Two digits decline was registered for net revenue in the Americas and EMEA (Europe, Middle East, Africa) region, respectively down by 27% (to 191 million US dollars from 261 million US dollars) and 13% (to 143 million US dollars from 164 million US dollars). APAC (Asia Pacific) net revenue decreased 2% to 62 million US dollars.



Net revenue decreased across the three core brands: at constant currency Quiksilver decreased 30 million US dollars, or 17%; Roxy was down by 12 million US dollars or 9%; DC decreased 57 million US dollars, or 34%.

By distribution channel, wholesale revenue decreased 30% to 235 million US dollars and retail revenue increased 1% to 123 million US dollars (same-store sales in company-owned retail stores improved 1%). Ecommerce revenue grew 10% to 35 million US dollars.

Emerging markets generated net revenue growth of 10% in constant currency.

Gross margin decreased to 47.8% from 49.1%. The 130 basis point decline in gross margin reflects increased discounting in the wholesale channels of certain regions, partially offset by sales growth in our higher-margin direct to consumer channels.

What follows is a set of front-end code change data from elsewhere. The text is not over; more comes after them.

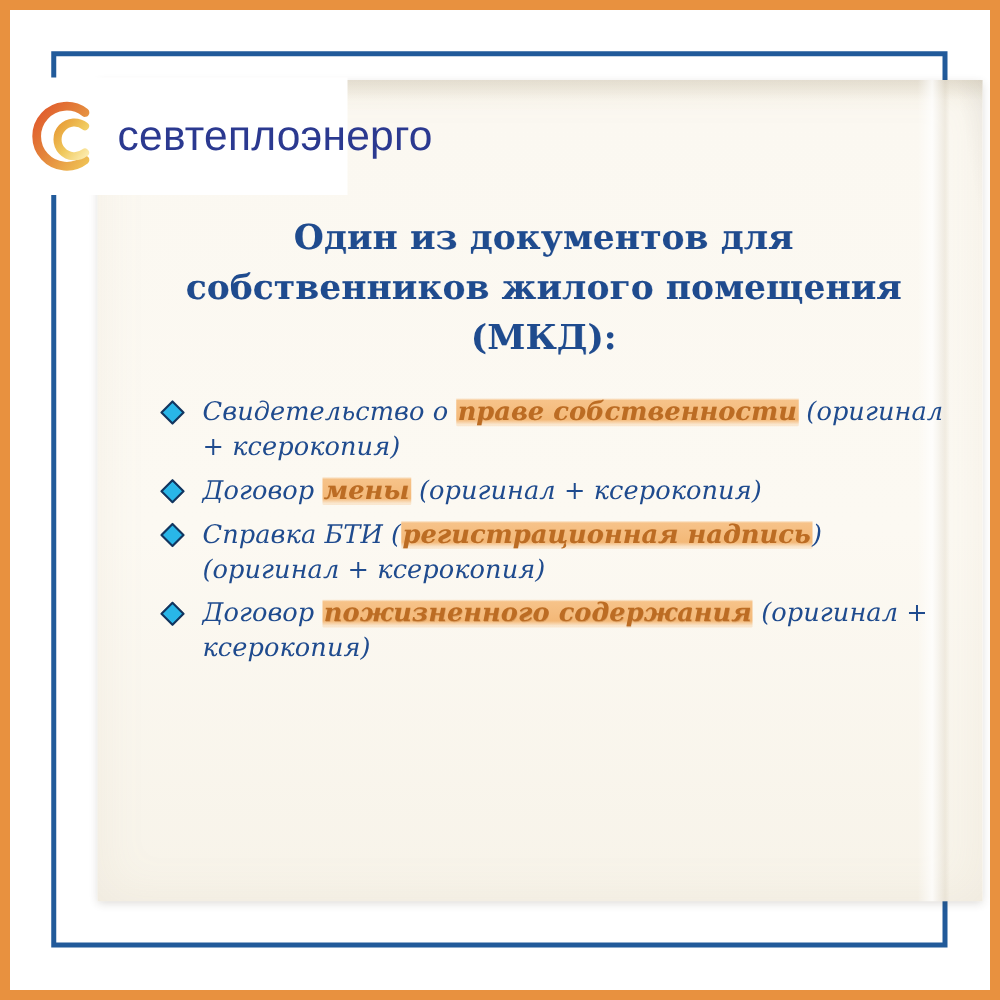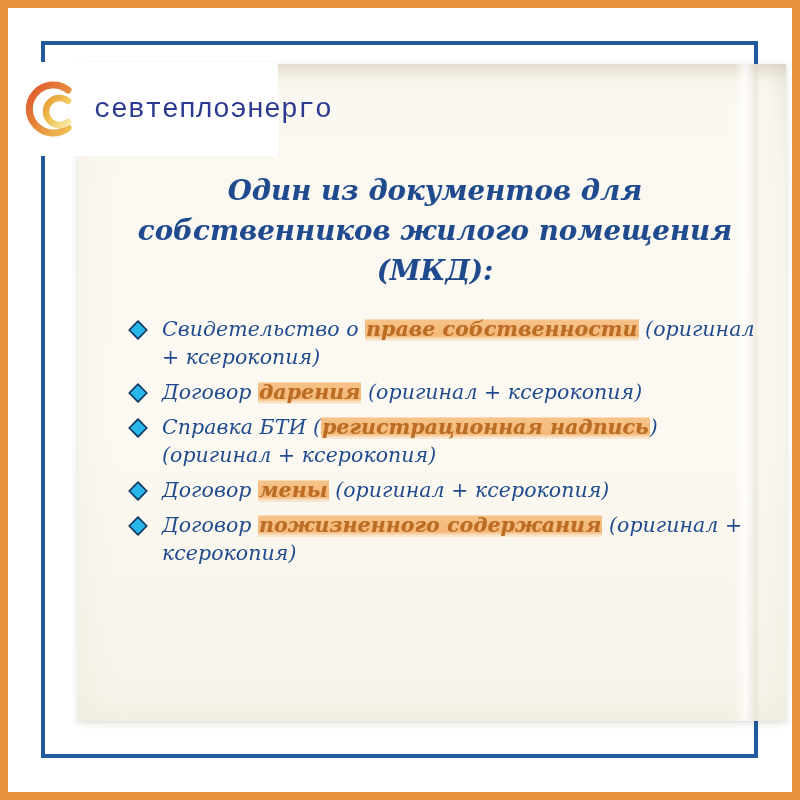--- a/index.html
+++ b/index.html
@@ -102,8 +102,8 @@
     flex: 0 0 66px;
   }
   .logo-word {
-    font-family: Liberation Mono, monospace;
-    font-size: 28px;
+    font-family: Liberation Sans, sans-serif;
+    font-size: 34px;
     letter-spacing: 0.2px;
     color: #2b3990;
     font-weight: 400;

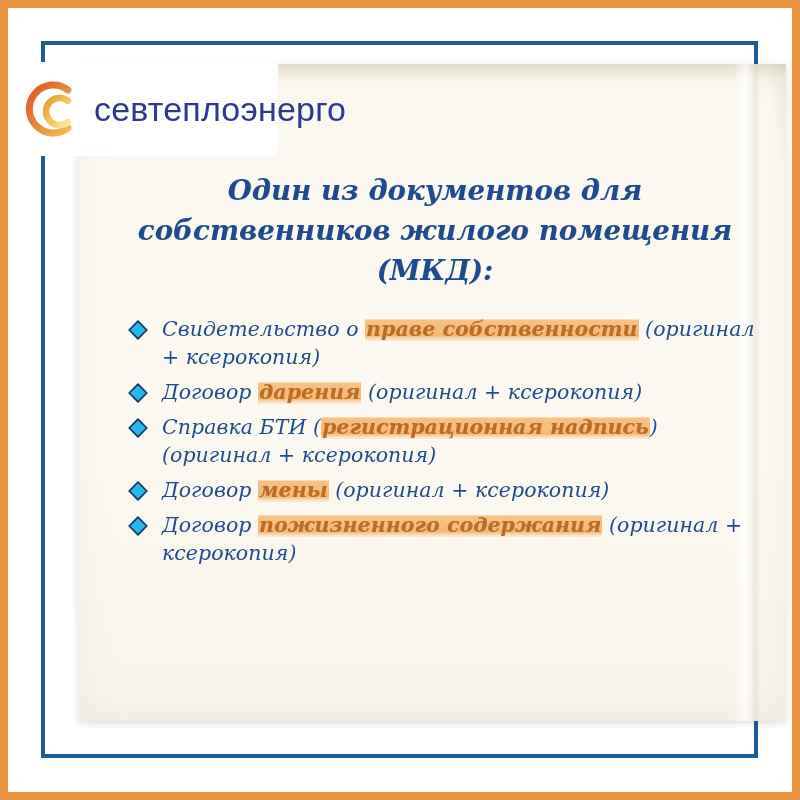--- a/index.html
+++ b/index.html
@@ -128,7 +128,6 @@
     padding: 106px 14px 0 18px;
     text-align: center;
     font-family: "DejaVu Serif", serif;
-    font-style: italic;
     font-weight: 700;
     font-size: 27.5px;
     line-height: 1.46;

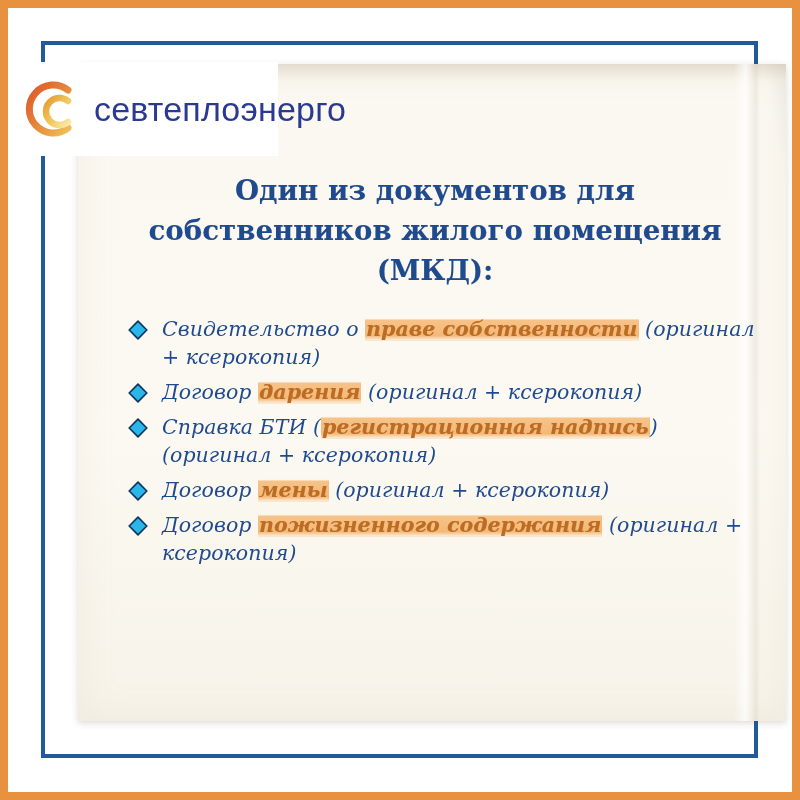--- a/index.html
+++ b/index.html
@@ -193,9 +193,6 @@
     <li class="doc-item"><span class="bullet"><svg viewBox="0 0 20 20" width="20" height="20" aria-hidden="true">
               <polygon points="10,1.2 18.8,10 10,18.8 1.2,10" fill="#29b6e8" stroke="#12355f" stroke-width="1.7" stroke-linejoin="round"></polygon>
             </svg></span><span>Свидетельство о </span><span class="hl">праве собственности</span><span> (оригинал + ксерокопия)</span></li>
-        <li class="doc-item"><span class="bullet"><svg viewBox="0 0 20 20" width="20" height="20" aria-hidden="true">
-              <polygon points="10,1.2 18.8,10 10,18.8 1.2,10" fill="#29b6e8" stroke="#12355f" stroke-width="1.7" stroke-linejoin="round"></polygon>
-            </svg></span><span>Договор </span><span class="hl">дарения</span><span> (оригинал + ксерокопия)</span></li>
         <li class="doc-item"><span class="bullet"><svg viewBox="0 0 20 20" width="20" height="20" aria-hidden="true">
               <polygon points="10,1.2 18.8,10 10,18.8 1.2,10" fill="#29b6e8" stroke="#12355f" stroke-width="1.7" stroke-linejoin="round"></polygon>
             </svg></span><span>Справка БТИ (</span><span class="hl">регистрационная надпись</span><span>) (оригинал + ксерокопия)</span></li>

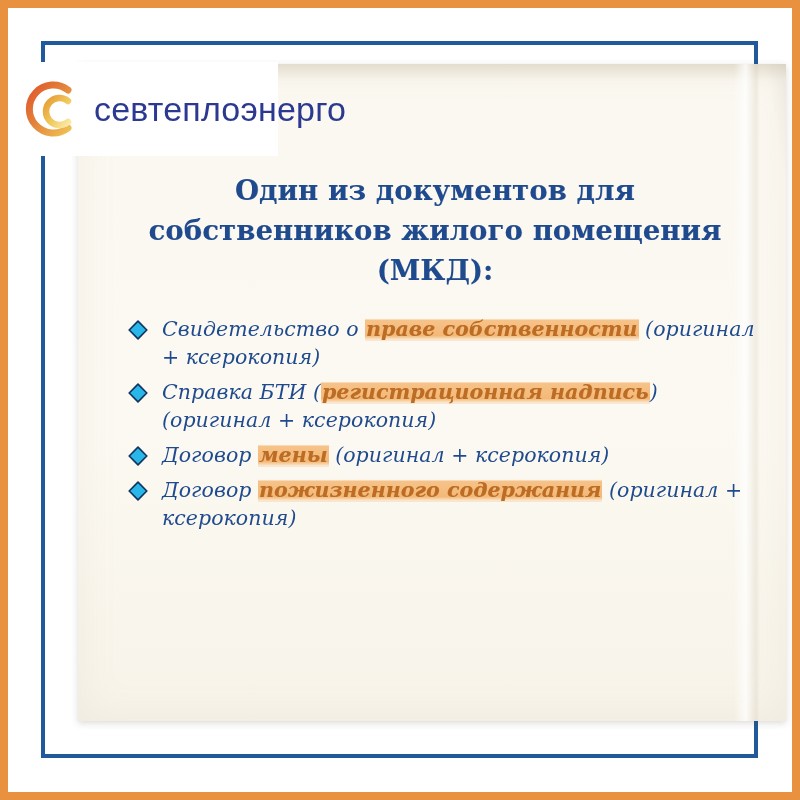--- a/index.html
+++ b/index.html
@@ -195,10 +195,10 @@
             </svg></span><span>Свидетельство о </span><span class="hl">праве собственности</span><span> (оригинал + ксерокопия)</span></li>
         <li class="doc-item"><span class="bullet"><svg viewBox="0 0 20 20" width="20" height="20" aria-hidden="true">
               <polygon points="10,1.2 18.8,10 10,18.8 1.2,10" fill="#29b6e8" stroke="#12355f" stroke-width="1.7" stroke-linejoin="round"></polygon>
+            </svg></span><span>Договор </span><span class="hl">мены</span><span> (оригинал + ксерокопия)</span></li>
+        <li class="doc-item"><span class="bullet"><svg viewBox="0 0 20 20" width="20" height="20" aria-hidden="true">
+              <polygon points="10,1.2 18.8,10 10,18.8 1.2,10" fill="#29b6e8" stroke="#12355f" stroke-width="1.7" stroke-linejoin="round"></polygon>
             </svg></span><span>Справка БТИ (</span><span class="hl">регистрационная надпись</span><span>) (оригинал + ксерокопия)</span></li>
-        <li class="doc-item"><span class="bullet"><svg viewBox="0 0 20 20" width="20" height="20" aria-hidden="true">
-              <polygon points="10,1.2 18.8,10 10,18.8 1.2,10" fill="#29b6e8" stroke="#12355f" stroke-width="1.7" stroke-linejoin="round"></polygon>
-            </svg></span><span>Договор </span><span class="hl">мены</span><span> (оригинал + ксерокопия)</span></li>
         <li class="doc-item"><span class="bullet"><svg viewBox="0 0 20 20" width="20" height="20" aria-hidden="true">
               <polygon points="10,1.2 18.8,10 10,18.8 1.2,10" fill="#29b6e8" stroke="#12355f" stroke-width="1.7" stroke-linejoin="round"></polygon>
             </svg></span><span>Договор </span><span class="hl">пожизненного содержания</span><span> (оригинал + ксерокопия)</span></li>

Net loss from continuing operations attributable to Quiksilver, Inc. was 220 million US dollars, or 1.29 US dollars per share, versus income from continuing operations of 0.2 million US dollars, or 0.00 US dollars per diluted share in previous period last year.

Asset impairments in the period totaled 182.6 million US dollars compared with 2.2 million US dollars in the previous year, reflecting a non-cash charge of 182 million US dollars in the third quarter of fiscal 2014 to write-off the carrying value of goodwill attributable to the Company’s EMEA reporting segment.

Pro-forma loss from continuing operations attributable to Quiksilver, Inc., which excludes the after-tax impact of restructuring and other special charges, non-cash asset impairments and non-cash interest charges, was 35 million US dollars, or 0.20 US dollars per share, versus pro-forma income from continuing operations of 13 million US dollars, or 0.07 US dollars per diluted share.

Results for the 9 months period ended on the 31st July were less aggravated but still negative, with net revenue down by -11.2% to 1 215 million US dollars, and net income was highly impacted by the referred asset impairments, going from -61.5 million US dollars to -257.8 million US dollars.

Quicksilver, Inc. shares were last traded at 1.07 US dollars on the 10th of September at the New York Stock Exchange.